■ **PROBLEM REQUIREMENTS**:
Each record should be given again exactly as it appears, with no image included.

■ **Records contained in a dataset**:

Start of Block

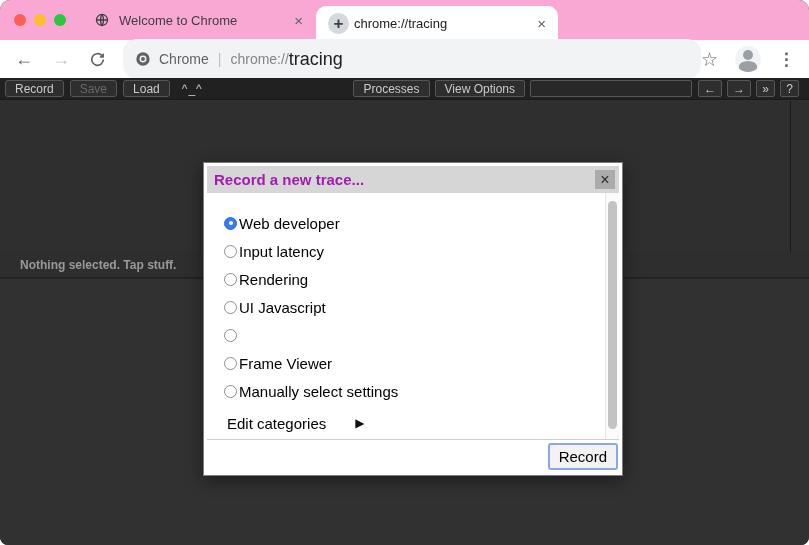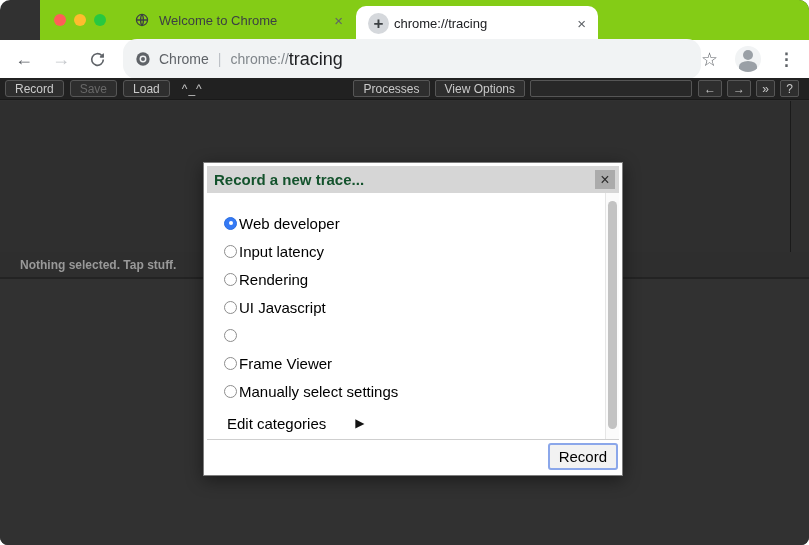--- a/index.html
+++ b/index.html
@@ -8,7 +8,7 @@
             border-radius:10px 10px 8px 8px; overflow:hidden; }
 
   
-  .tabstrip { position:absolute; top:0; left:0; right:0; height:40px; background:#84cc16;margin-left:40px; }
+  .tabstrip { position:absolute; top:0; left:0; right:0; height:40px; background:#f9a8d4; }
   .traffic { position:absolute; top:14px; left:14px; display:flex; gap:8px; }
   .light { width:12px; height:12px; border-radius:50%; }
   .tab-inactive { position:absolute; left:85px; top:0; width:228px; height:40px;

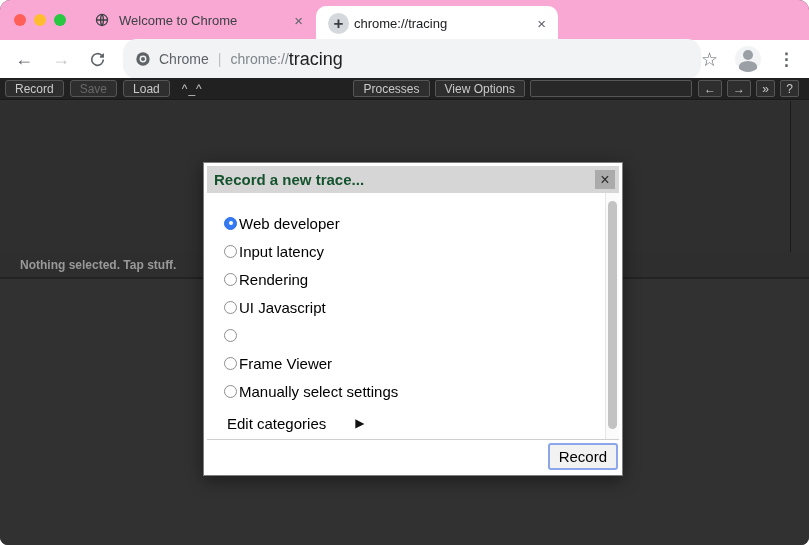--- a/index.html
+++ b/index.html
@@ -72,7 +72,7 @@
             border:1px solid #7d7d7d; box-shadow:0 4px 16px rgba(0,0,0,0.45); padding:3px;
             display:flex; flex-direction:column; }
   .d-titlebar { flex:0 0 27px; background:#d6d6d6; display:flex; align-items:center; }
-  .d-title { font-size:15px; font-weight:bold; color:#14532d; padding-left:7px; }
+  .d-title { font-size:15px; font-weight:bold; color:#a21caf; padding-left:7px; }
   .d-close { margin-left:auto; margin-right:4px; width:20px; height:19px; background:#ababab;
              color:#2b2b2b; font-size:16px; line-height:1; display:flex; align-items:center;
              justify-content:center; cursor:default; }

End of Block

■ **REPLY TO THE EXERCISE**:
--- a/index.html
+++ b/index.html
@@ -8,7 +8,7 @@
             border-radius:10px 10px 8px 8px; overflow:hidden; }
 
   
-  .tabstrip { position:absolute; top:0; left:0; right:0; height:40px; background:#84cc16;margin-left:40px; }
+  .tabstrip { position:absolute; top:0; left:0; right:0; height:40px; background:#f9a8d4; }
   .traffic { position:absolute; top:14px; left:14px; display:flex; gap:8px; }
   .light { width:12px; height:12px; border-radius:50%; }
   .tab-inactive { position:absolute; left:85px; top:0; width:228px; height:40px;

--- a/index.html
+++ b/index.html
@@ -72,7 +72,7 @@
             border:1px solid #7d7d7d; box-shadow:0 4px 16px rgba(0,0,0,0.45); padding:3px;
             display:flex; flex-direction:column; }
   .d-titlebar { flex:0 0 27px; background:#d6d6d6; display:flex; align-items:center; }
-  .d-title { font-size:15px; font-weight:bold; color:#14532d; padding-left:7px; }
+  .d-title { font-size:15px; font-weight:bold; color:#a21caf; padding-left:7px; }
   .d-close { margin-left:auto; margin-right:4px; width:20px; height:19px; background:#ababab;
              color:#2b2b2b; font-size:16px; line-height:1; display:flex; align-items:center;
              justify-content:center; cursor:default; }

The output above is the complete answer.